Data to examine section start

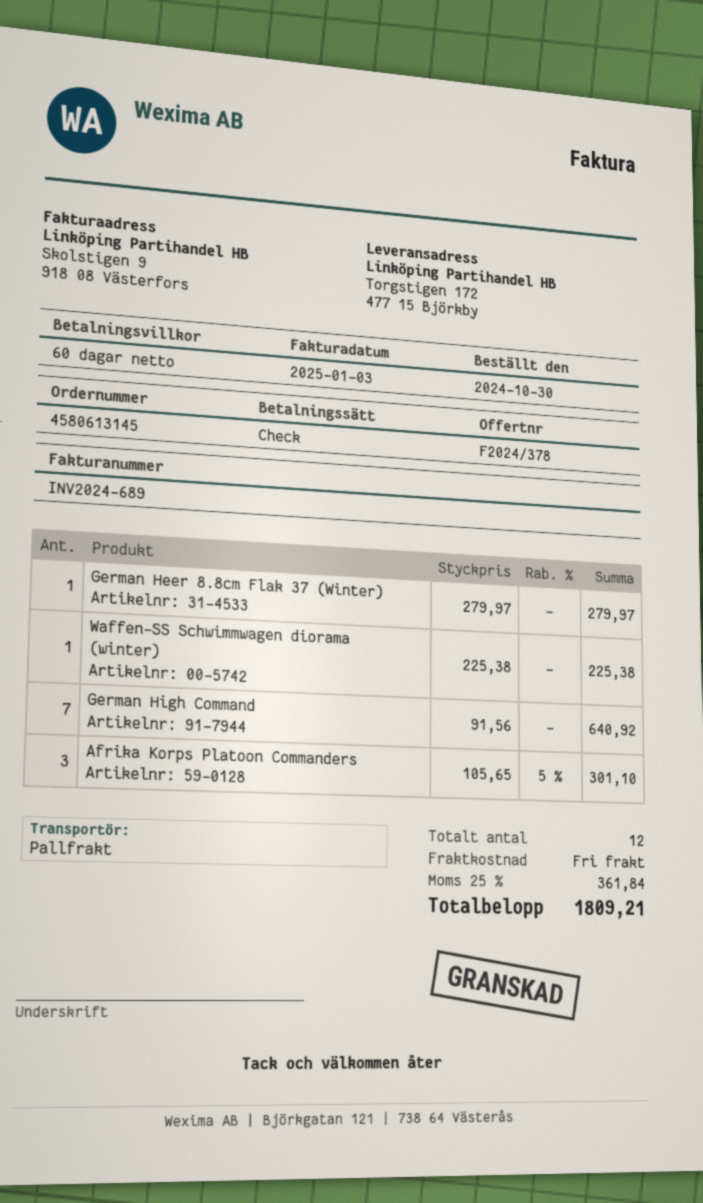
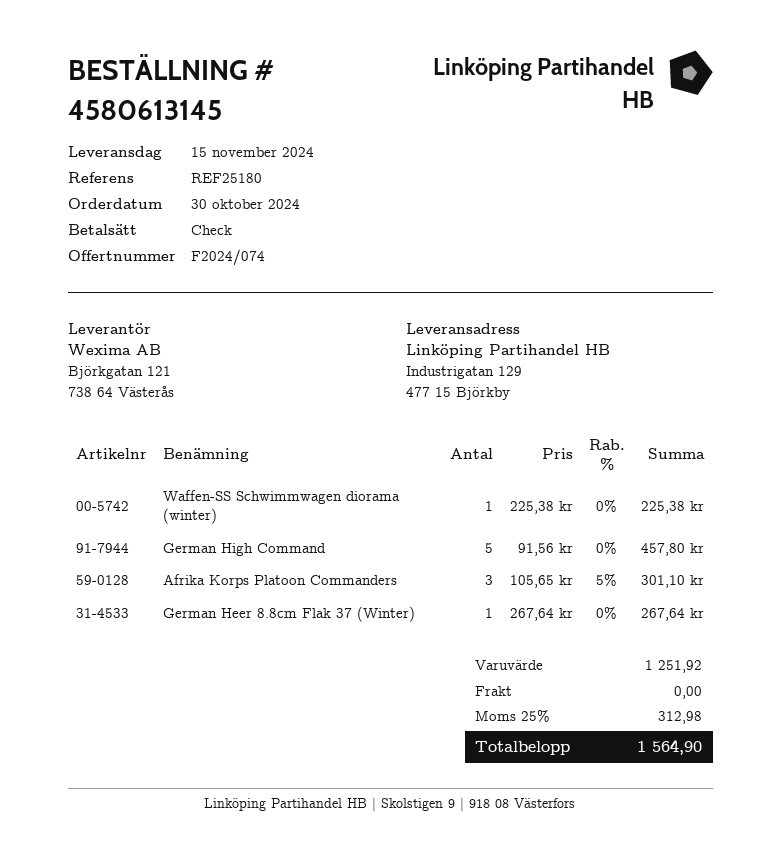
quote number: F2024/378 -> F2024/074
ship to: Torgstigen 172, 477 15 Björkby -> Industrigatan 129, 477 15 Björkby
German Heer 8.8cm Flak 37 (Winter): 1 x 279.97 = 279.97 -> 1 x 267.64 = 267.64
German High Command: 7 x 91.56 = 640.92 -> 5 x 91.56 = 457.80
tax: 25% = 361.84 -> 25% = 312.98
total: 1809.21 -> 1564.90

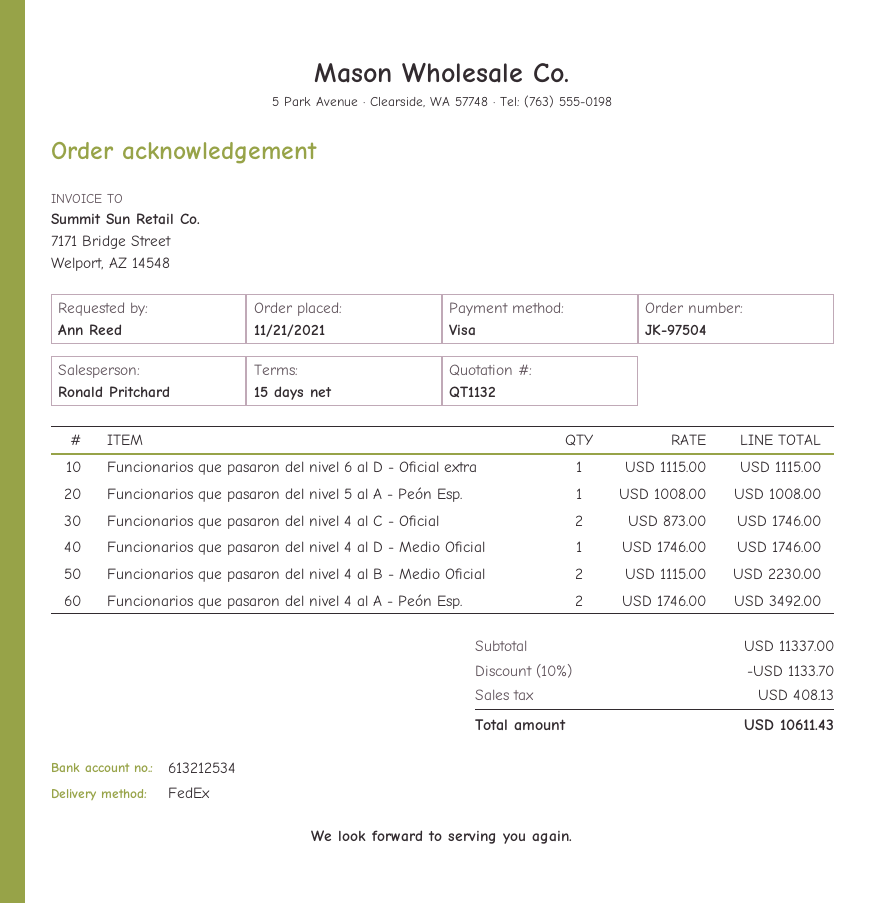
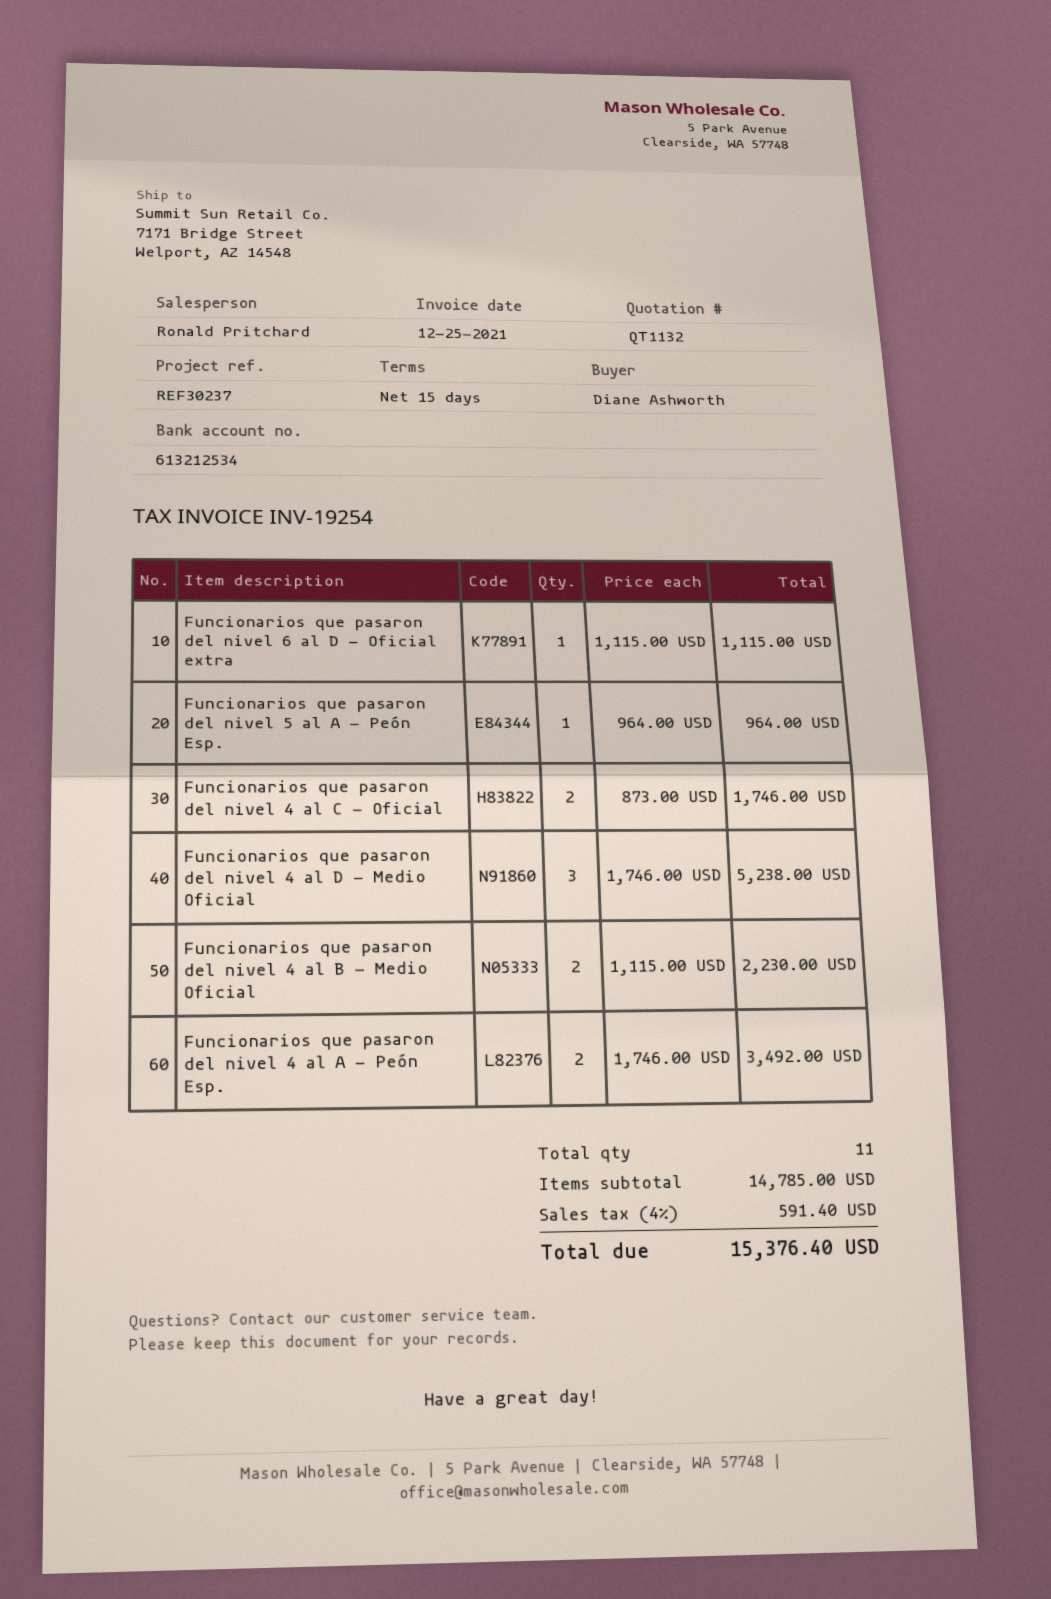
ordered by: Ann Reed -> Diane Ashworth
Funcionarios que pasaron del nivel 5 al A - Peón Esp.: 1 x 1008.00 = 1008.00 -> 1 x 964.00 = 964.00
Funcionarios que pasaron del nivel 4 al D - Medio Oficial: 1 x 1746.00 = 1746.00 -> 3 x 1746.00 = 5238.00
subtotal: 11337.00 -> 14785.00
discount: 10% = 1133.70 -> none
tax: 408.13 -> 591.40
total: 10611.43 -> 15376.40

Data to examine section end

## Assigned task
Start at the top of the entries and repeat each line exactly, ending at the line that contains "Funcionarios que pasaron del nivel 4". Pictures are not part of the copy.

## Solved problem
quote number: F2024/378 -> F2024/074
ship to: Torgstigen 172, 477 15 Björkby -> Industrigatan 129, 477 15 Björkby
German Heer 8.8cm Flak 37 (Winter): 1 x 279.97 = 279.97 -> 1 x 267.64 = 267.64
German High Command: 7 x 91.56 = 640.92 -> 5 x 91.56 = 457.80
tax: 25% = 361.84 -> 25% = 312.98
total: 1809.21 -> 1564.90

ordered by: Ann Reed -> Diane Ashworth
Funcionarios que pasaron del nivel 5 al A - Peón Esp.: 1 x 1008.00 = 1008.00 -> 1 x 964.00 = 964.00
Funcionarios que pasaron del nivel 4 al D - Medio Oficial: 1 x 1746.00 = 1746.00 -> 3 x 1746.00 = 5238.00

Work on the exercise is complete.